We bought a commercial deli meat slicer However, when we slice deli meats such as bologna or ham, the slicer will slice the meat then catch the slice it just did, pull it back between the sleeve and slicing wheel cover and throw it out the slide of the slicer. Have looked every where for some kind of answer and we have washed and adjusted about every part and screw on this thing? how do we stop this? some one please help.

The meat slicer is part of the Zenchef Meat Slicer Series
                                               Model:D1-1198A
The blade is definitely sharp and is sharpened every time it gets used. It has the sharpener that comes attached to the top of the machine.


----------



## pc farmer (Sep 19, 2020)

How sharp is the blade?   What brand did you buy?  I can slice cheese on my Hobart and it dont catch it.


----------



## Fueling Around (Sep 19, 2020)

pc farmer said:


> How sharp is the blade?   ...


My first thought as well.


----------



## DanMcG (Sep 20, 2020)

Sorry but I'm not following what you're saying.
any pic's?


----------



## Steve H (Sep 20, 2020)

Blade smooth, sharp, and nick free?


----------



## chopsaw (Sep 20, 2020)

DanMcG said:


> Sorry but I'm not following what you're saying.
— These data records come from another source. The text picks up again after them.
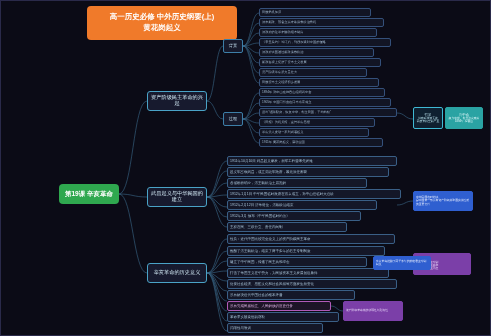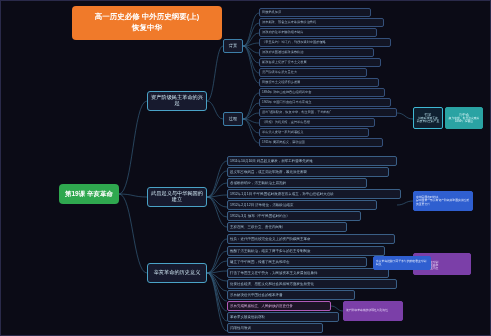--- a/index.html
+++ b/index.html
@@ -174,7 +174,7 @@
     </g>
   </svg>
 
-  <div class="node title-node" style="left:71px; top:5px; width:150px; height:34px; flex-direction:column;">
+  <div class="node title-node" style="left:86px; top:5px; width:150px; height:34px; flex-direction:column;">
     <span>高一历史必修 中外历史纲要(上)</span>
     <span>恢复中华</span>
   </div>

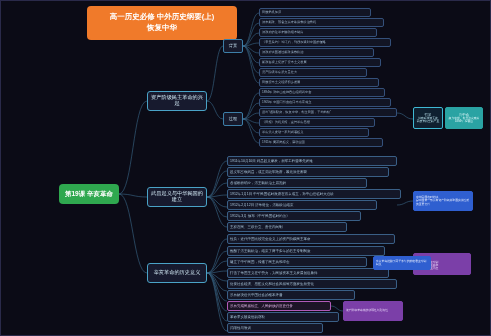--- a/index.html
+++ b/index.html
@@ -176,7 +176,7 @@
 
   <div class="node title-node" style="left:86px; top:5px; width:150px; height:34px; flex-direction:column;">
     <span>高一历史必修 中外历史纲要(上)</span>
-    <span>恢复中华</span>
+    <span>黄花岗起义</span>
   </div>
 
   <div class="node root-node" style="left:58px; top:183px; width:60px; height:20px;">

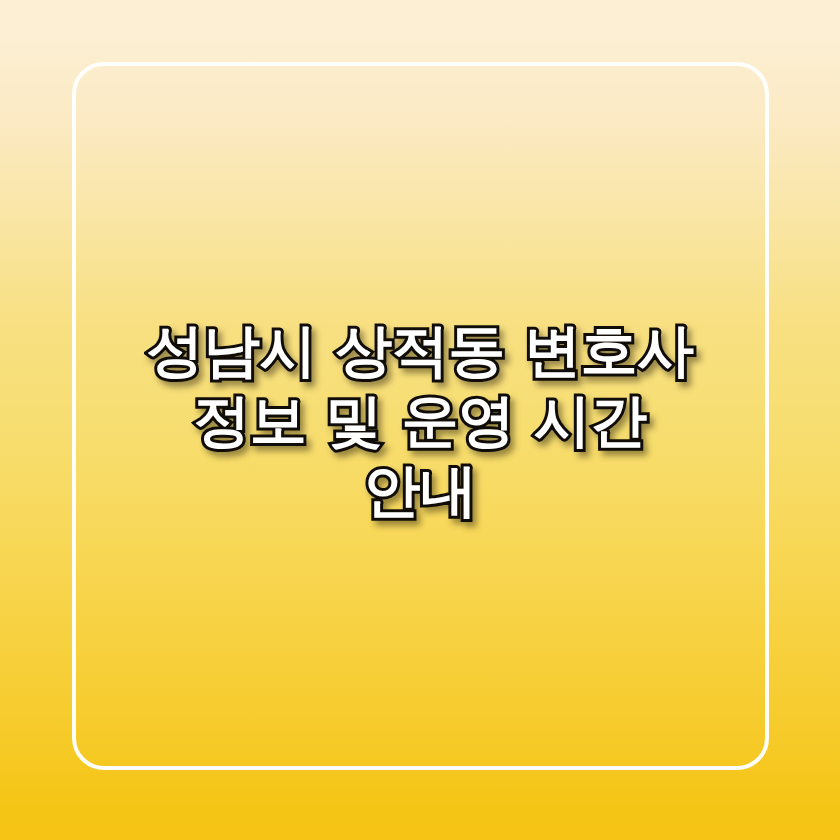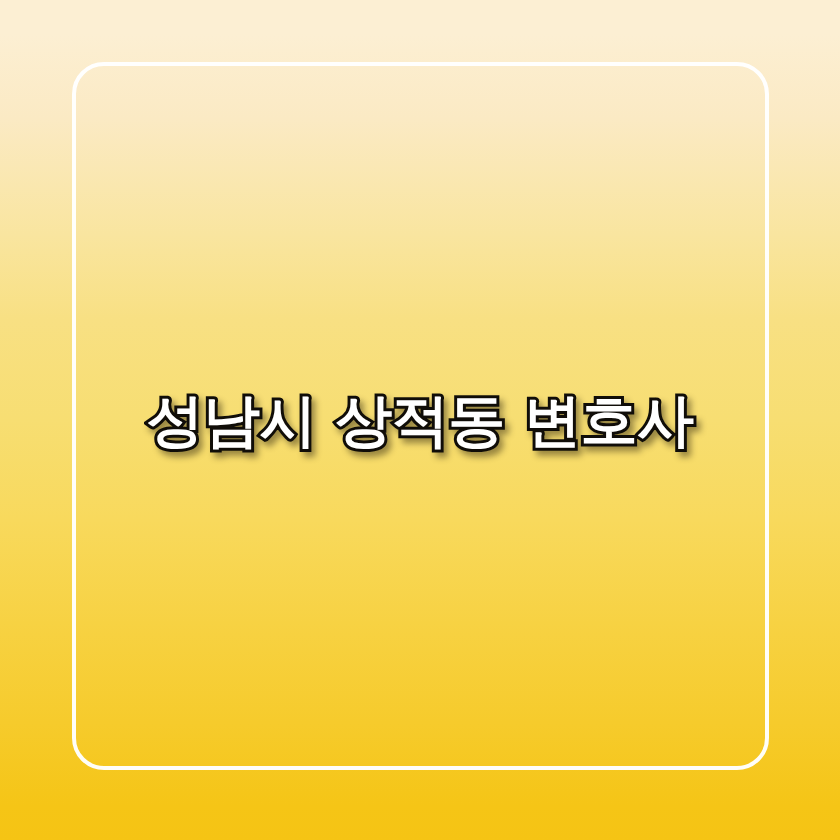--- a/index.html
+++ b/index.html
@@ -110,6 +110,7 @@
   <div class="headline-wrap">
     <h1 class="headline">
       <span class="line"><span class="txt">성남시 상적동 변호사</span></span>
+      <span class="line"><span class="txt">정보 및 운영 시간</span></span>
     </h1>
   </div>
 

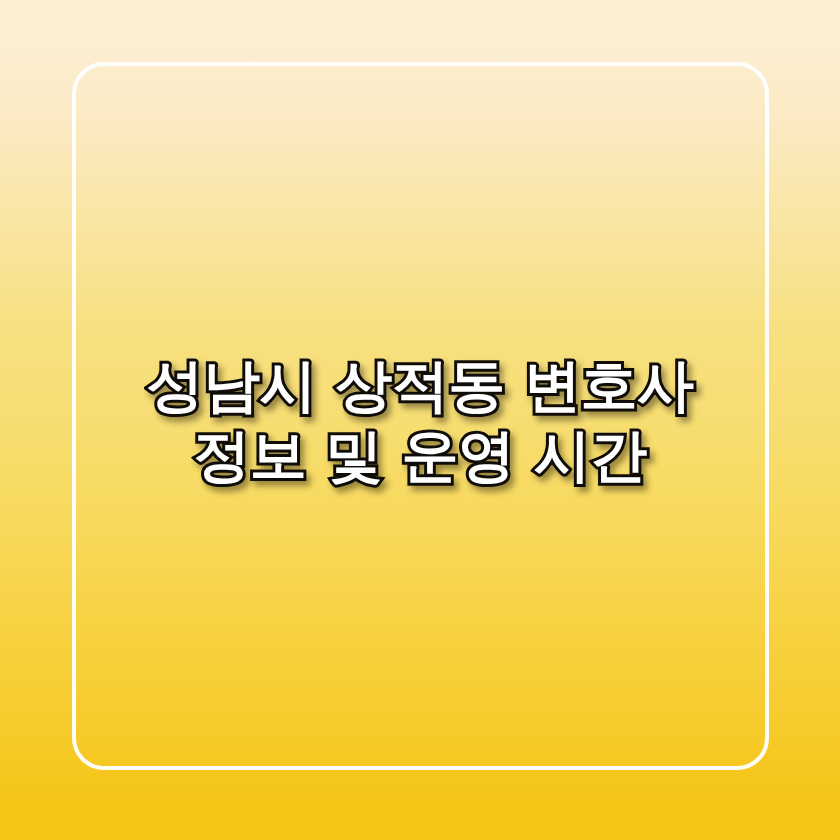--- a/index.html
+++ b/index.html
@@ -111,6 +111,7 @@
     <h1 class="headline">
       <span class="line"><span class="txt">성남시 상적동 변호사</span></span>
       <span class="line"><span class="txt">정보 및 운영 시간</span></span>
+      <span class="line"><span class="txt">안내</span></span>
     </h1>
   </div>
I'm with you on that . Sounds like whatever is supposed to separate the slice isn't doing the job , or is missing . Slice is going between the guard and the backside of the blade . Spins clockwise , over the top and out the bottom towards the carriage ? 
Blade installed wrong ? ( gap to big at the back )
Whatever directs the slice off the back away from the blade is missing .


----------



## Bearcarver (Sep 20, 2020)

Are you holding the meat tight against the left wall, too & from the blade?

The reason I ask is that mine does that same thing when my hunk of meat gets so small that I get a little shy about pushing the meat to the left while slicing.

Bear


----------



## SmokinAl (Sep 20, 2020)

I think we all need the slicer brand & model & a photo of what is happening.
Al


----------